Ce coup d'audace épouvanta les postes mahométans campés dans les champs Élyséens, qui se prolongent jusqu'aux hauteurs de Paramythia, et la nouvelle du désastre de Vilia ayant été apportée à Janina, Ali entra dans un tel accès de fureur, qu'il parut frappé de démence. Agité des furies, il apostrophait des fenêtres de son palais ceux qui se trouvaient à portée de l'entendre, en criant d'une voix terrible : N'y a-t-il plus parmi vous de vrais croyans ? jusqu'à quand, race timide, traînerez-vous une vie ignominieuse ? Laisserez-vous toujours une poignée de brigands désoler la Turquie? Attendrez-vous qu'ils se soient emparés de Janina ? Que ceux d'entre vous qui sont fils d'Islam, viennent aussitôt

s'enrôler sous mes drapeaux. Il commande en même - temps aux Céryces proclamateurs de ses ordres, d'annoncer le danger public; il expédie de toutes parts des courriers et des commissaires pour accélérer la marche des contingents, qu'on vit au bout de quelques semaines, pareils aux torrents du Pinde à l'approche du printemps, se répandre dans le vallon de Janina au nombre de quatorze mille hommes.

Le despotisme a ses formes particulières. Il est si atroce qu'il lui est impossible de se calomnier, et personne ne peut faire un portrait plus horrible de son gouvernement, que celai que les historiens turcs en ont tracé eux-mêmes. Ainsi on cessera d'être étonnés de ce que j'ai raconté et de ce qui me reste à dire, si on réfléchit que les Orientaux entendent les notions du juste et de l'injuste en sens contraire des principes sacrés de la morale, de la justice et de l'humanité. Ali pacha, irrité de ses défaites, ne connut plus de bornes à sa vengeance dès qu'il eut rassemblé autour de lui une armée formidable. Son premier soin fut d'imprimer la terreur dans l'esprit de ses soldats, en leur faisant entrevoir pour récompenses, le pillage et le plaisir de verser impunément le sang humain. Avec de pareils esclaves on peut tout oser, quand on est assez favorisé de la fortune pour leur donner des peuples à dévorer. Dans la revue qu'il passa à Bonila, il offrit d'abord aux yeux de ses soldats l'appareil des têtes de quelques prisonniers de guerre Souliotes, et le spectacle du supplice d'un Schypetar de Cormovo,

qu'il aperçut dans les rangs des Toxides. Son ressentiment cherchait depuis vingt-cinq ans ce malheureux qui se croyait oublié, lorsque son ennemi le reconnut: c'est ainsi que je punis mes ennemis, dit-il en le faisant pendre, et les courtisans applaudirent à cet acte de férocité en disant, qu'Ali avait une mémoire imperturbable. Pour vous, ajouta-t-il en s'adressant aux soldats, à douze lieues d'ici, vous trouverez le prix de votre valeur, sans réfléchir que s'ils avaient été battus, ils se débandaient, par cela seul que leur avenir ne reposait que sur l'inconstance de la fortune. L'armée en conclut qu'on n'offensait jamais impunément un pareil maître, qu'il fallait vaincre, et il donna l'ordre aux différents corps de prendre le chemin de la Thesprotie, en plaçant cette fois Veli pacha, son second fils, à la tête de toutes ces bandes armées.
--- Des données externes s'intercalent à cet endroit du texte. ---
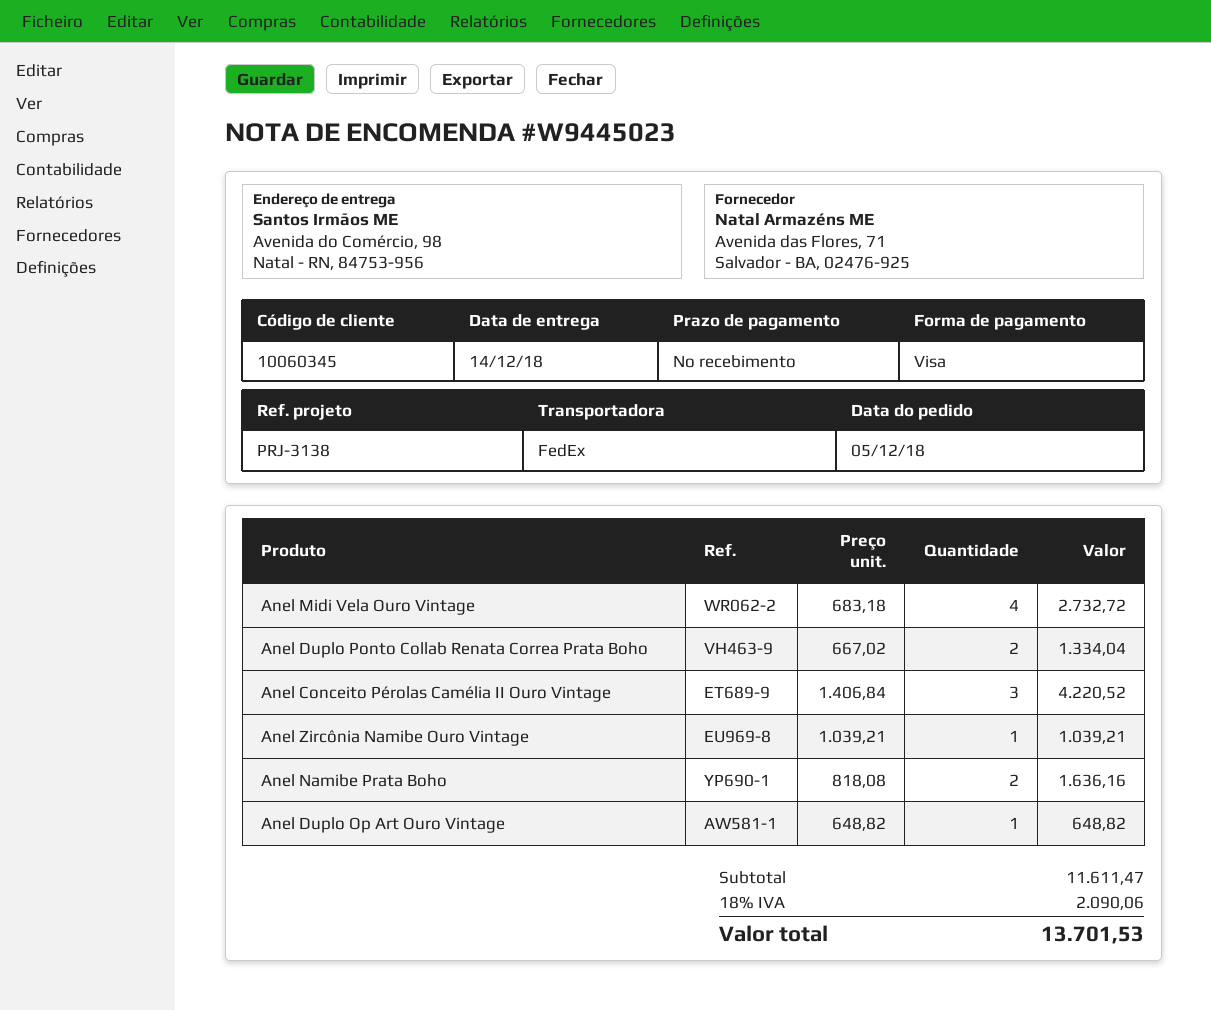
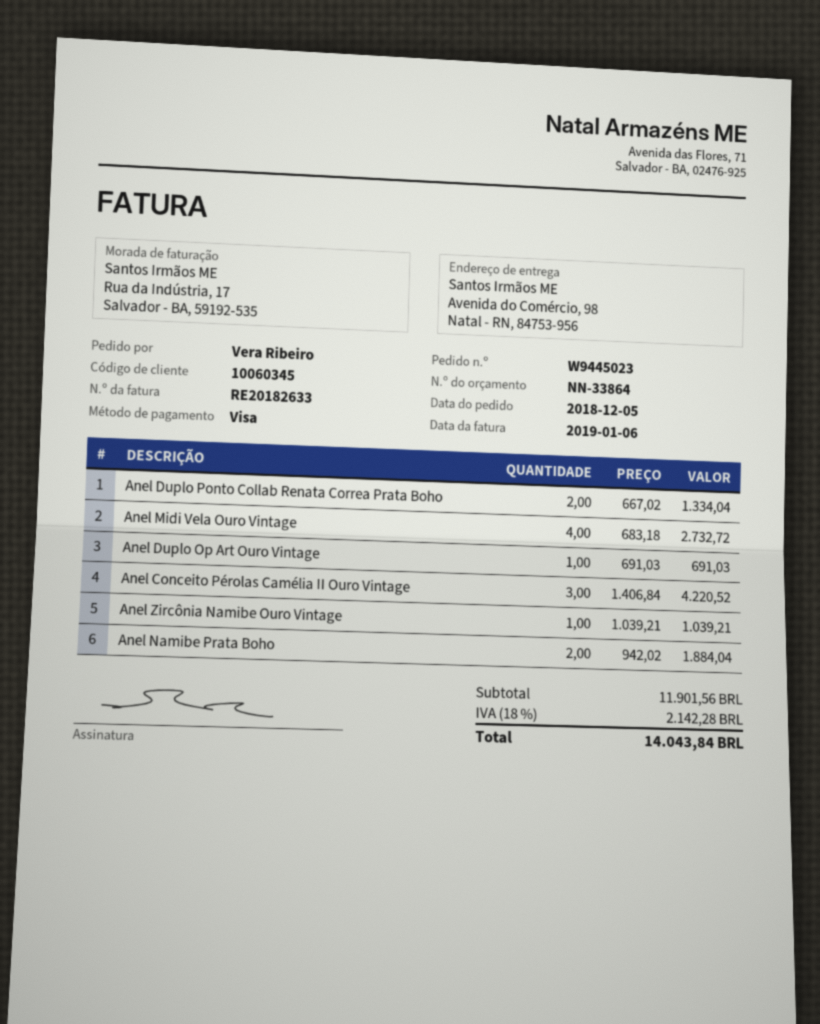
Anel Namibe Prata Boho: 2 x 818.08 = 1636.16 -> 2 x 942.02 = 1884.04
Anel Duplo Op Art Ouro Vintage: 1 x 648.82 = 648.82 -> 1 x 691.03 = 691.03
subtotal: 11611.47 -> 11901.56
tax: 18% = 2090.06 -> 18% = 2142.28
total: 13701.53 -> 14043.84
Fidèle à son dernier plan de campagne dicté par une longue expérience, le visir qui avait vu, ainsi que les Spartiates campés au pied du mont Ira, lorsqu'ils assiégeaient les Messéniens, s'écouler dix hivers et autant d'étés depuis le commencement des hostilités contre Souli, répartit les postes entre ses lieutenants de la manière suivante. Sur une circonférence de douze lieues, il plaça Veli pacha à Tzangari; Hugues ou Hagos Mouhardar et Metché-Bono à Vilia; Hassan Tchapari de Margariti avec Ibrahim Dem de Philatès à Zavrouchos, Jousouf Arabe à Tzécourati, et Békir Djocador au village de Seritchani. Ce blocus aurait porté le désespoir parmi d'autres hommes que les

Souliotes, qui se signalèrent encore par des actions extraordinaires de bravoure, malgré la désunion de leurs capitaines, et dont la valeur aurait sauvé pour jamais la république, si son heure fatale n'eût été marquée par celui qui dispose du sort des cabanes et du destin des empires.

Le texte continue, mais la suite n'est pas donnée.